**WHAT YOU NEED TO DO:**
Copy out the records so that each line matches the original.

**STORED DATA:**
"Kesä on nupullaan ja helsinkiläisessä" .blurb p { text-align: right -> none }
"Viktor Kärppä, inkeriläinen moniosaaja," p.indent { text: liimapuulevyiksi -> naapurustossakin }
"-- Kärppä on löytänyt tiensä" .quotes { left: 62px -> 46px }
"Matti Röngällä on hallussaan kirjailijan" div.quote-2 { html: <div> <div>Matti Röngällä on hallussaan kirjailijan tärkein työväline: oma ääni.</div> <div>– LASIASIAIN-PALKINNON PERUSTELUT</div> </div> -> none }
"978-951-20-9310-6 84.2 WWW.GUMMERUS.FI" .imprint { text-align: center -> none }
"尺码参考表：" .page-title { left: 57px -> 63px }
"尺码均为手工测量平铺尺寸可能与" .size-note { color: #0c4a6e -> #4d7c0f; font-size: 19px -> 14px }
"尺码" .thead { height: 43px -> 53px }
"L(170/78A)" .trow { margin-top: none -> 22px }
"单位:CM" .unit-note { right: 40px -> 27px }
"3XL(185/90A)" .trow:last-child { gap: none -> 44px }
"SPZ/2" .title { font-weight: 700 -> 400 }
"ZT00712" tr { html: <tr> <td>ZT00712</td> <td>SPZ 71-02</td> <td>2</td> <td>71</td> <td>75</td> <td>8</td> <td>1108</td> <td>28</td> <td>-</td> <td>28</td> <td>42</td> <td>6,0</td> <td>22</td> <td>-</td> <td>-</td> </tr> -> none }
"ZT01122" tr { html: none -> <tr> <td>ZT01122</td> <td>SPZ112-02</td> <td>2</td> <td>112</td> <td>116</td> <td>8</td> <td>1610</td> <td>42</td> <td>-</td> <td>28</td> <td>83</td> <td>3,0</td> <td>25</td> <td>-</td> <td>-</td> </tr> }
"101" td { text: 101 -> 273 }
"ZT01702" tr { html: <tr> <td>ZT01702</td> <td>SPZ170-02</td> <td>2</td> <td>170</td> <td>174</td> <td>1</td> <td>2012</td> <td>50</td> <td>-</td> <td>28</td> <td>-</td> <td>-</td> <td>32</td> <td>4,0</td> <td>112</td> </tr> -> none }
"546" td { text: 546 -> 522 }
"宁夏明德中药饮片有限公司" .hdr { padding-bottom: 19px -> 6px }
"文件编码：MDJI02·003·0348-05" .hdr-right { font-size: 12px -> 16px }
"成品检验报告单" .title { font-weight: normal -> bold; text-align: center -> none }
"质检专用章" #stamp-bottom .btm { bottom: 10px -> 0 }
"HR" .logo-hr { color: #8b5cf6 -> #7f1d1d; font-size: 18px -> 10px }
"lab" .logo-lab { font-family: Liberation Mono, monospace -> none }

**ANSWER FOR THE TASK:**
"Kesä on nupullaan ja helsinkiläisessä" .blurb p { text-align: right -> none }
"Viktor Kärppä, inkeriläinen moniosaaja," p.indent { text: liimapuulevyiksi -> naapurustossakin }
"-- Kärppä on löytänyt tiensä" .quotes { left: 62px -> 46px }
"Matti Röngällä on hallussaan kirjailijan" div.quote-2 { html: <div> <div>Matti Röngällä on hallussaan kirjailijan tärkein työväline: oma ääni.</div> <div>– LASIASIAIN-PALKINNON PERUSTELUT</div> </div> -> none }
"978-951-20-9310-6 84.2 WWW.GUMMERUS.FI" .imprint { text-align: center -> none }
"尺码参考表：" .page-title { left: 57px -> 63px }
"尺码均为手工测量平铺尺寸可能与" .size-note { color: #0c4a6e -> #4d7c0f; font-size: 19px -> 14px }
"尺码" .thead { height: 43px -> 53px }
"L(170/78A)" .trow { margin-top: none -> 22px }
"单位:CM" .unit-note { right: 40px -> 27px }
"3XL(185/90A)" .trow:last-child { gap: none -> 44px }
"SPZ/2" .title { font-weight: 700 -> 400 }
"ZT00712" tr { html: <tr> <td>ZT00712</td> <td>SPZ 71-02</td> <td>2</td> <td>71</td> <td>75</td> <td>8</td> <td>1108</td> <td>28</td> <td>-</td> <td>28</td> <td>42</td> <td>6,0</td> <td>22</td> <td>-</td> <td>-</td> </tr> -> none }
"ZT01122" tr { html: none -> <tr> <td>ZT01122</td> <td>SPZ112-02</td> <td>2</td> <td>112</td> <td>116</td> <td>8</td> <td>1610</td> <td>42</td> <td>-</td> <td>28</td> <td>83</td> <td>3,0</td> <td>25</td> <td>-</td> <td>-</td> </tr> }
"101" td { text: 101 -> 273 }
"ZT01702" tr { html: <tr> <td>ZT01702</td> <td>SPZ170-02</td> <td>2</td> <td>170</td> <td>174</td> <td>1</td> <td>2012</td> <td>50</td> <td>-</td> <td>28</td> <td>-</td> <td>-</td> <td>32</td> <td>4,0</td> <td>112</td> </tr> -> none }
"546" td { text: 546 -> 522 }
"宁夏明德中药饮片有限公司" .hdr { padding-bottom: 19px -> 6px }
"文件编码：MDJI02·003·0348-05" .hdr-right { font-size: 12px -> 16px }
"成品检验报告单" .title { font-weight: normal -> bold; text-align: center -> none }
"质检专用章" #stamp-bottom .btm { bottom: 10px -> 0 }
"HR" .logo-hr { color: #8b5cf6 -> #7f1d1d; font-size: 18px -> 10px }
"lab" .logo-lab { font-family: Liberation Mono, monospace -> none }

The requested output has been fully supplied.